Academic Excellence
Top scholars, too
On a day near the end of the spring semester, the giant whiteboard in the office of swimming and diving head coach Matt Barany listed the names of the athletes currently on his roster. Barany pointed at it to orient a visitor for a conversation about the team’s academic successes.
“These are the seniors,” he said, pointing at seven names at the top of the column. “She graduated in three years, came back and did a fourth year [of competition], and got her master’s in the business school.”
He pointed to the next player.
“She’s going into the FBI.”
And the next.
“She will go to med school.”
And so on through all seven seniors, who include graduates headed into marketing, more med school, the Peace Corps, and other promising futures. He capped it with one last point: “In the fall, this group had a 3.85 [GPA].”
Then he pointed at the seven first-year swimmers and divers at the bottom of the column. “In the fall, the freshmen had a 3.87. It’s interesting because the seniors had proven themselves in the classroom, and then the freshmen come in and do just as well. It’s like a nerd competition.”
Academic excellence is evident up and down the full roster — the team had a 3.79 GPA collectively that semester, something that satisfies Barany as much as anything that happens in the pool. These recent numbers have taken the Spiders to new heights nationally. For three semesters running, the team’s GPA has ranked second among all Division I women’s swimming and diving teams in the country. In June, the team was named a 2024 Spring Scholar All-America Team by the College Swimming and Diving Association of America (CSCAA).

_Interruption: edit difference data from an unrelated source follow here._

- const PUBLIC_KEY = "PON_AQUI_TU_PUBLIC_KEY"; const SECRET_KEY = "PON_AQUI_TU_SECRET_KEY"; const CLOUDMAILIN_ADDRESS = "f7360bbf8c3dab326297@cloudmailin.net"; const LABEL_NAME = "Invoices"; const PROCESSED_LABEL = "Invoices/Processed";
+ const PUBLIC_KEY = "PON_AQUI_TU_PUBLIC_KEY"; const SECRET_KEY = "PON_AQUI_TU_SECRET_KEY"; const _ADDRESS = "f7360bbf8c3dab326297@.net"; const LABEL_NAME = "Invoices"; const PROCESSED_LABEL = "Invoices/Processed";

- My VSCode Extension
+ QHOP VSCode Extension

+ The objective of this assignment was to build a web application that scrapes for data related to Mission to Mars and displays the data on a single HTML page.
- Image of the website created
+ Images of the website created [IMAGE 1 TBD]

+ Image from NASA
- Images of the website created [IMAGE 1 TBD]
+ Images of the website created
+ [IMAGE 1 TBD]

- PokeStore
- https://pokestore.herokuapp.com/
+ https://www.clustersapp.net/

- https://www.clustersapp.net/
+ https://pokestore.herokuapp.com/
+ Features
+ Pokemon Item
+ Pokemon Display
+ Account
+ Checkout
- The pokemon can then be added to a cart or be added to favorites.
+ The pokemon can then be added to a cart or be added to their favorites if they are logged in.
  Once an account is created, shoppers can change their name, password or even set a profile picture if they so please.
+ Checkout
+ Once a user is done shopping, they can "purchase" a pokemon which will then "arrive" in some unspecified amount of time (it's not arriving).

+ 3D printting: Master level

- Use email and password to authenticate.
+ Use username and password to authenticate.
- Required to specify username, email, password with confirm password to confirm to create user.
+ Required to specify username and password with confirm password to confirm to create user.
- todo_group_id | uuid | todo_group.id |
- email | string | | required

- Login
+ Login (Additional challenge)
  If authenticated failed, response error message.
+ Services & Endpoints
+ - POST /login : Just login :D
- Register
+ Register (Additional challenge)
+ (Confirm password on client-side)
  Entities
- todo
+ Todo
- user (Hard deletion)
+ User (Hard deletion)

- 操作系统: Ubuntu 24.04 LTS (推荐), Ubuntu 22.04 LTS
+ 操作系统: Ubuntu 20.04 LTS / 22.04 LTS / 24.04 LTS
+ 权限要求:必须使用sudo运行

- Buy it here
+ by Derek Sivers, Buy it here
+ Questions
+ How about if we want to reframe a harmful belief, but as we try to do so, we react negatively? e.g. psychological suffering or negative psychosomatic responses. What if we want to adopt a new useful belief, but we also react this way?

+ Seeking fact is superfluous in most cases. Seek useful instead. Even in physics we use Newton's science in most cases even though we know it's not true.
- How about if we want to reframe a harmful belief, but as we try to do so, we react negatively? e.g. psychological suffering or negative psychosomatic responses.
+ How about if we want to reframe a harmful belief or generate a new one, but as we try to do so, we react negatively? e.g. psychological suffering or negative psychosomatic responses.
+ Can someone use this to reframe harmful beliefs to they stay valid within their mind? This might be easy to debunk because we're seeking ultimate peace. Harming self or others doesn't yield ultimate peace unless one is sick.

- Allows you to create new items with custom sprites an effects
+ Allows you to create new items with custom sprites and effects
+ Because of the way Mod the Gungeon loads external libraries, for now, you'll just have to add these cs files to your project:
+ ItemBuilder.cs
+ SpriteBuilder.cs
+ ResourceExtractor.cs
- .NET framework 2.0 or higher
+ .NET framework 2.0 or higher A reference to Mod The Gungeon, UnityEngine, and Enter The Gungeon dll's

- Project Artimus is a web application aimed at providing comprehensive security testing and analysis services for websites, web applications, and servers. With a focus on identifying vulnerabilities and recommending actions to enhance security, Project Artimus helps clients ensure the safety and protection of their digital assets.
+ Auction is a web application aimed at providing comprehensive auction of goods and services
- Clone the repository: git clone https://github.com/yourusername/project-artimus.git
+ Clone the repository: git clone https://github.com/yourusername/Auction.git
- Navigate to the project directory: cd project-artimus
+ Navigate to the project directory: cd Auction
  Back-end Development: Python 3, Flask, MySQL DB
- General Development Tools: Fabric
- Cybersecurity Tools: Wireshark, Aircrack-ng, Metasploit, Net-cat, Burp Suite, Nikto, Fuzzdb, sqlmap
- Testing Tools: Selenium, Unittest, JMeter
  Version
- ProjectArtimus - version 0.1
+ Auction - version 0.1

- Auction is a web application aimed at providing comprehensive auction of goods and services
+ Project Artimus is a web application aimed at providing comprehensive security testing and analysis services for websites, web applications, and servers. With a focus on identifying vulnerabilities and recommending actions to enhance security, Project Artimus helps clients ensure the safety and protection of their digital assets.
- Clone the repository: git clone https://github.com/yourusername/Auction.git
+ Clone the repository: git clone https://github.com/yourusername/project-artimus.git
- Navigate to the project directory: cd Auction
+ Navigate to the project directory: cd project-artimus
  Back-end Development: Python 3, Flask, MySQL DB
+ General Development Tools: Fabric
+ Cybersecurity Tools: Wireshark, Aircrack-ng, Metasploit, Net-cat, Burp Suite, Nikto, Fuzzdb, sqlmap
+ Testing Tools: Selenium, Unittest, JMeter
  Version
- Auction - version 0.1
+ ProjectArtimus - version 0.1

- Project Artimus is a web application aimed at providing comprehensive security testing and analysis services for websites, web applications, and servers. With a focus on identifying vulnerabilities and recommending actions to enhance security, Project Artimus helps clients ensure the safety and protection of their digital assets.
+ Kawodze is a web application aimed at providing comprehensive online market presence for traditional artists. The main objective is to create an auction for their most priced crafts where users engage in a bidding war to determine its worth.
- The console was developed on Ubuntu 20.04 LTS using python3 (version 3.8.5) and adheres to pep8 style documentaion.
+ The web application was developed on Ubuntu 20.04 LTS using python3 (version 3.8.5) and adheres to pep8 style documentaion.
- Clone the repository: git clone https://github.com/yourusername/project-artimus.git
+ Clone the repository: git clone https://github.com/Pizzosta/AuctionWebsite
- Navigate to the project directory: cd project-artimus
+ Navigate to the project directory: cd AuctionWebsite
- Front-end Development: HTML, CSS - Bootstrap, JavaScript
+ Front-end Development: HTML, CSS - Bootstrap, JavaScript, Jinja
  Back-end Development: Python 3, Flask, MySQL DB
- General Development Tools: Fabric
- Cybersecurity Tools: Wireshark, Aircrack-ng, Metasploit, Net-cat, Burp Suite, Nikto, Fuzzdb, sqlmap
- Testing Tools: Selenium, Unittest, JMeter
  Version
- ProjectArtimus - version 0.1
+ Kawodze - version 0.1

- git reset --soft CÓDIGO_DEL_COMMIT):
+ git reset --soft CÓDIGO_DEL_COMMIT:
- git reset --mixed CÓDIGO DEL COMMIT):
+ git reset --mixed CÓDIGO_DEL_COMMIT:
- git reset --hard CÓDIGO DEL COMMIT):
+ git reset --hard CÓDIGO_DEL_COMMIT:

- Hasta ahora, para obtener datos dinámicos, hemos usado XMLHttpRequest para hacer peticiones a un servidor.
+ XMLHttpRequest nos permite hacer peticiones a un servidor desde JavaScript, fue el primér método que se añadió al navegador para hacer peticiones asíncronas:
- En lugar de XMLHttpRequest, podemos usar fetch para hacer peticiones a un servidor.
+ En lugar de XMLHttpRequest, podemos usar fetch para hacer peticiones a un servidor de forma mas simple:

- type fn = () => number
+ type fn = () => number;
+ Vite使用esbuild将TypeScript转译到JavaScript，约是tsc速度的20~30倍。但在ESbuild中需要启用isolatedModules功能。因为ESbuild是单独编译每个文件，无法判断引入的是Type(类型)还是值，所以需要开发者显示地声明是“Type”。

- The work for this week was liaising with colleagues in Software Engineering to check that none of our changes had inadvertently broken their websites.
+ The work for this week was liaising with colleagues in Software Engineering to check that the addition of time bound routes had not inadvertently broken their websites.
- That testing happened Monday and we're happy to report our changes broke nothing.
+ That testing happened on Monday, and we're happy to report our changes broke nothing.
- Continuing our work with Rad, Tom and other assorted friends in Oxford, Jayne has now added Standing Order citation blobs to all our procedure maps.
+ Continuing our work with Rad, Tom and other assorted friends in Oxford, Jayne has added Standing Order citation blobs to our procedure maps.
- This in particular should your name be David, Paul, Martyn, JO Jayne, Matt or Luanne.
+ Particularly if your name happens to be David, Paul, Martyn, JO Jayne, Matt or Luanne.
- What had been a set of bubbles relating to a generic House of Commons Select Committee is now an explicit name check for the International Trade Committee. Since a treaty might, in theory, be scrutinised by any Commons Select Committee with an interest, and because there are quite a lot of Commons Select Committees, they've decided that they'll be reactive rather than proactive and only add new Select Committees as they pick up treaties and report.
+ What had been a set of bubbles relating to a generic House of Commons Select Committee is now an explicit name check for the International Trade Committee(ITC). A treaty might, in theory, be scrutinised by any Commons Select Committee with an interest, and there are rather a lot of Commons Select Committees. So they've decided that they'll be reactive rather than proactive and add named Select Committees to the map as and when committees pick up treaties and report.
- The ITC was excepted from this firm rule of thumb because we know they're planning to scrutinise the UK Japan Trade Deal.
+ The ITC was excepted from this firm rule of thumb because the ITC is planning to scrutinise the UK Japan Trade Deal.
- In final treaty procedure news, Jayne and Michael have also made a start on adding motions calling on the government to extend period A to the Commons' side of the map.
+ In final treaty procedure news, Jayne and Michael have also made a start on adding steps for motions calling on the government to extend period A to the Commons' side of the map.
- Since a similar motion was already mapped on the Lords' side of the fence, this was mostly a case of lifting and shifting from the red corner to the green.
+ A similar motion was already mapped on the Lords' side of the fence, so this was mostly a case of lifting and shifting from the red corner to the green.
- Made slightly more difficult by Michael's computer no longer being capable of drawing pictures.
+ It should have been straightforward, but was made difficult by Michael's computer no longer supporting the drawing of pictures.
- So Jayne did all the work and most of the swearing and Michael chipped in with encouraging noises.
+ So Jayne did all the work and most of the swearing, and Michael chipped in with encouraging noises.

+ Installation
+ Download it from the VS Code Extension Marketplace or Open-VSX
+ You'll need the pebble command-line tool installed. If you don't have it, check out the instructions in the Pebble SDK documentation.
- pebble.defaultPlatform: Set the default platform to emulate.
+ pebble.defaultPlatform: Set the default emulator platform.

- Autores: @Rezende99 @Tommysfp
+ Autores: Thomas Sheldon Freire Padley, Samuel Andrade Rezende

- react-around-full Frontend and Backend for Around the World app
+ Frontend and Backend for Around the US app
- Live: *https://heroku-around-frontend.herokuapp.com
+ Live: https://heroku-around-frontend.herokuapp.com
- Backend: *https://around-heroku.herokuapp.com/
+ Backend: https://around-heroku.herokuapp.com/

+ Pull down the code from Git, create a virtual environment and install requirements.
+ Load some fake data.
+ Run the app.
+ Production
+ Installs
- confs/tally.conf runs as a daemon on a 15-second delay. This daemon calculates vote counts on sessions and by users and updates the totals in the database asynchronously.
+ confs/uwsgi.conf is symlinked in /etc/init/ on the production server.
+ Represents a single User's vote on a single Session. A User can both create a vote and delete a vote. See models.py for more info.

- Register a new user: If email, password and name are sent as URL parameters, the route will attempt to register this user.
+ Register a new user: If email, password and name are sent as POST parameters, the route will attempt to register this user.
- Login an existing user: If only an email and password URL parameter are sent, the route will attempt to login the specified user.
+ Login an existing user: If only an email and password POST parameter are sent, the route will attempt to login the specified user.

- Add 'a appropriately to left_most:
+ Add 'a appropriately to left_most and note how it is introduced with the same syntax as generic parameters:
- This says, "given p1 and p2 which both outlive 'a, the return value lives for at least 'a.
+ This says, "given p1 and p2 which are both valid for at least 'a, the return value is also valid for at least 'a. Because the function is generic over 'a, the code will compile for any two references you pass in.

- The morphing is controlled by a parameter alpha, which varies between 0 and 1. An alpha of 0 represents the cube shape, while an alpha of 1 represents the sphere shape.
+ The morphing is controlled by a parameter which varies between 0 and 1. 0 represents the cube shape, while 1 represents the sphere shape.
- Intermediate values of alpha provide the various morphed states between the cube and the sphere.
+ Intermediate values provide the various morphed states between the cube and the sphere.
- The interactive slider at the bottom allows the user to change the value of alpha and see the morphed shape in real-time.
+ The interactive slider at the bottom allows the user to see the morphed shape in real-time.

Barany and his teams have earned dual expectations for academic and athletic success. Since he became head coach in 2005, the team has won 12 Atlantic 10 championships, and he has been named A-10 Coach of the Year nine times. During this run of success in the pool, 11 of his athletes have earned Scholar All-American Team honors. One of them was Mali Kobelja, ’14 and GC’18, who was the first Spider — and the first swimmer in A-10 history — to be named Atlantic 10 Scholar of the Year.
“This isn’t by accident,” he said. A shift in the program going on for nearly a decade is now bearing fruit.
In 2016, Barany introduced wearable technology to the team. After four semesters of gathering data, “we started to see some patterns, and we started to see some areas where we had levers we could work with,” he said.
Key ones had to do with sleep patterns. The team changed practice and travel schedules and avoided traveling at night — adjustments aimed at getting higher quality sleep, increasing sleep quantity, and staying asleep all night. “It was more than just ‘Hey, get more sleep.’”
The approach yielded results and affected recruiting as Barany and his staff sought out athletes who found this strategy appealing. Ten semesters later, sleep duration is up 85 minutes, and team GPA is up 0.6 — figures that span multiple cohorts of athletes.
“Our strategy and our application of the strategy worked,” he said. “Recruits are coming here because they realize they can come have Division I athletics and an elite academic experience.”